Edit tracking data
○ ○ ○ ○ ○
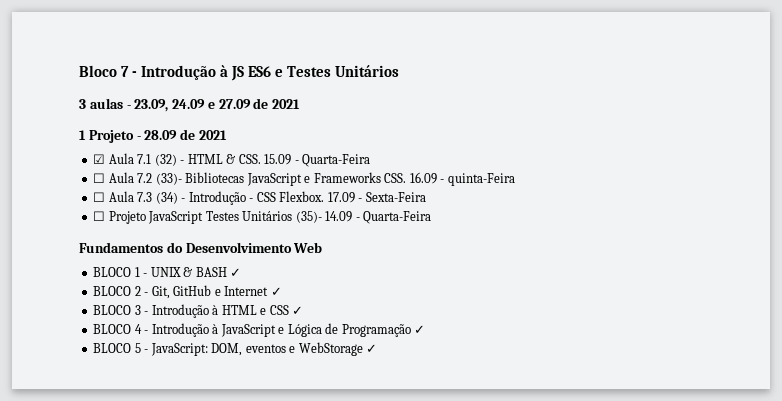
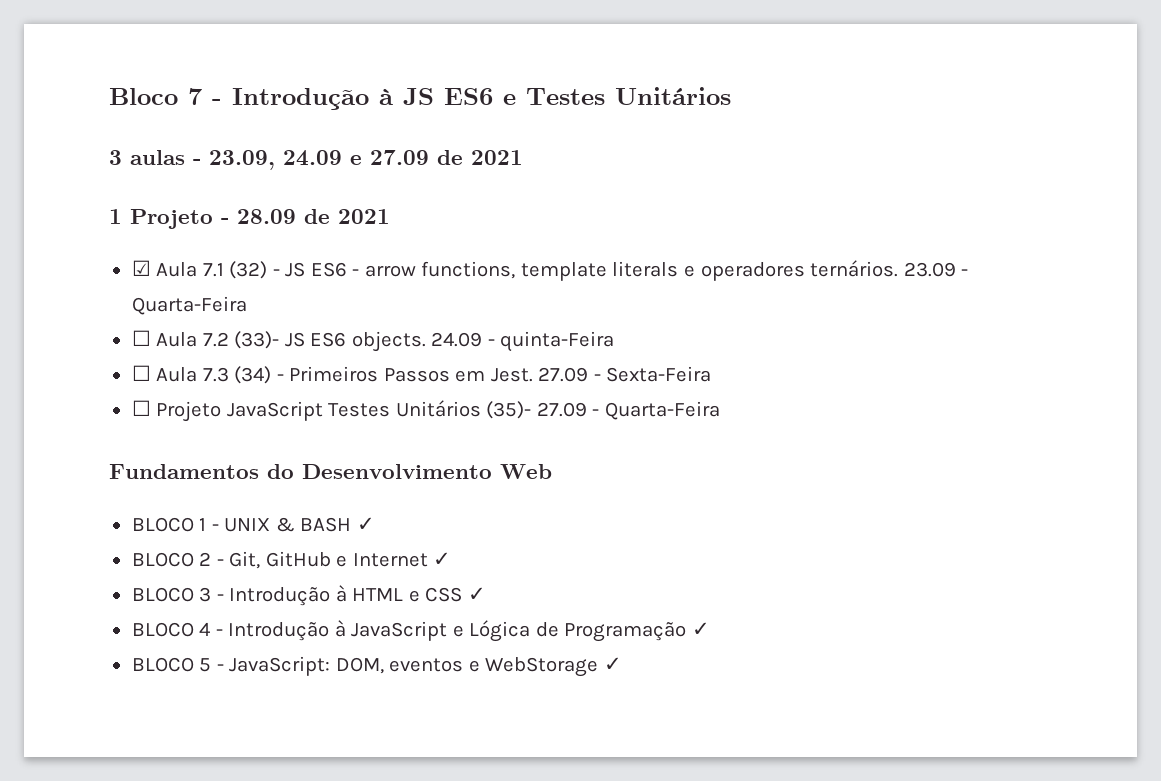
[187,154,292,165] HTML & CSS. 15.09 -> [285,260,956,281] JS ES6 - arrow functions, template literals e operadores ternários. 23.09
[185,172,437,186] Bibliotecas JavaScript e Frameworks CSS. 16.09 -> [284,331,483,352] JS ES6 objects. 24.09
[188,191,355,205] Introdução - CSS Flexbox. 17.09 -> [289,366,589,382] Primeiros Passos em Jest. 27.09
[325,211,353,222] 14.09 -> [536,402,587,417] 27.09

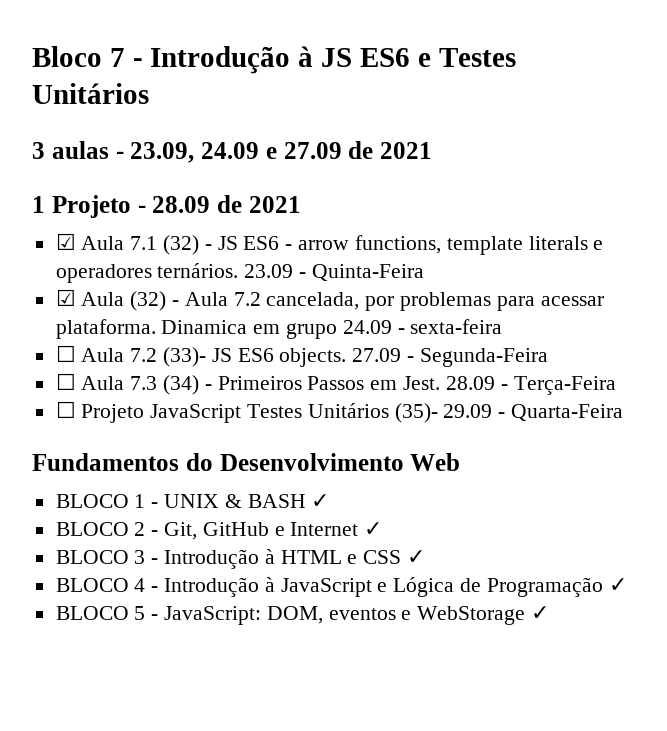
[131,296,247,315] Quarta-Feira -> [311,264,424,281] [55,289,604,311] [55,319,503,339] Quinta-Feira // ☑ Aula (32) - Aula 7.2 cancelada, por problemas para acessar plataforma. Dinamica em grupo 24.09 - sexta-feira
[431,331,615,352] 24.09 - quinta-Feira -> [352,348,548,367] 27.09 - Segunda-Feira
[538,366,712,382] 27.09 - Sexta-Feira -> [445,376,616,395] 28.09 - Terça-Feira
[536,402,587,417] 27.09 -> [443,404,493,418] 29.09

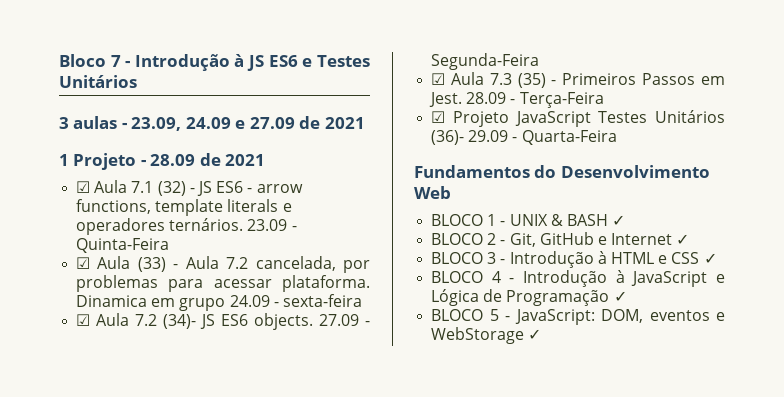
[130,291,167,311] (32) -> [137,257,166,272] (33)
[55,345,207,367] ☐ Aula 7.2 (33)- -> [76,313,197,329] ☑ Aula 7.2 (34)-
[55,373,76,390] ☐ -> [431,73,446,85] ☑
[163,375,200,395] (34) -> [517,73,546,88] (35)
[55,401,76,418] ☐ -> [431,111,446,123] ☑
[394,403,438,423] (35)- -> [431,130,465,145] (36)-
○ ○ ○ ○ ○
Work task: Retype the records exactly, but skip the pictures.

Solution to this exercise:
[187,154,292,165] HTML & CSS. 15.09 -> [285,260,956,281] JS ES6 - arrow functions, template literals e operadores ternários. 23.09
[185,172,437,186] Bibliotecas JavaScript e Frameworks CSS. 16.09 -> [284,331,483,352] JS ES6 objects. 24.09
[188,191,355,205] Introdução - CSS Flexbox. 17.09 -> [289,366,589,382] Primeiros Passos em Jest. 27.09
[325,211,353,222] 14.09 -> [536,402,587,417] 27.09

[131,296,247,315] Quarta-Feira -> [311,264,424,281] [55,289,604,311] [55,319,503,339] Quinta-Feira // ☑ Aula (32) - Aula 7.2 cancelada, por problemas para acessar plataforma. Dinamica em grupo 24.09 - sexta-feira
[431,331,615,352] 24.09 - quinta-Feira -> [352,348,548,367] 27.09 - Segunda-Feira
[538,366,712,382] 27.09 - Sexta-Feira -> [445,376,616,395] 28.09 - Terça-Feira
[536,402,587,417] 27.09 -> [443,404,493,418] 29.09

[130,291,167,311] (32) -> [137,257,166,272] (33)
[55,345,207,367] ☐ Aula 7.2 (33)- -> [76,313,197,329] ☑ Aula 7.2 (34)-
[55,373,76,390] ☐ -> [431,73,446,85] ☑
[163,375,200,395] (34) -> [517,73,546,88] (35)
[55,401,76,418] ☐ -> [431,111,446,123] ☑
[394,403,438,423] (35)- -> [431,130,465,145] (36)-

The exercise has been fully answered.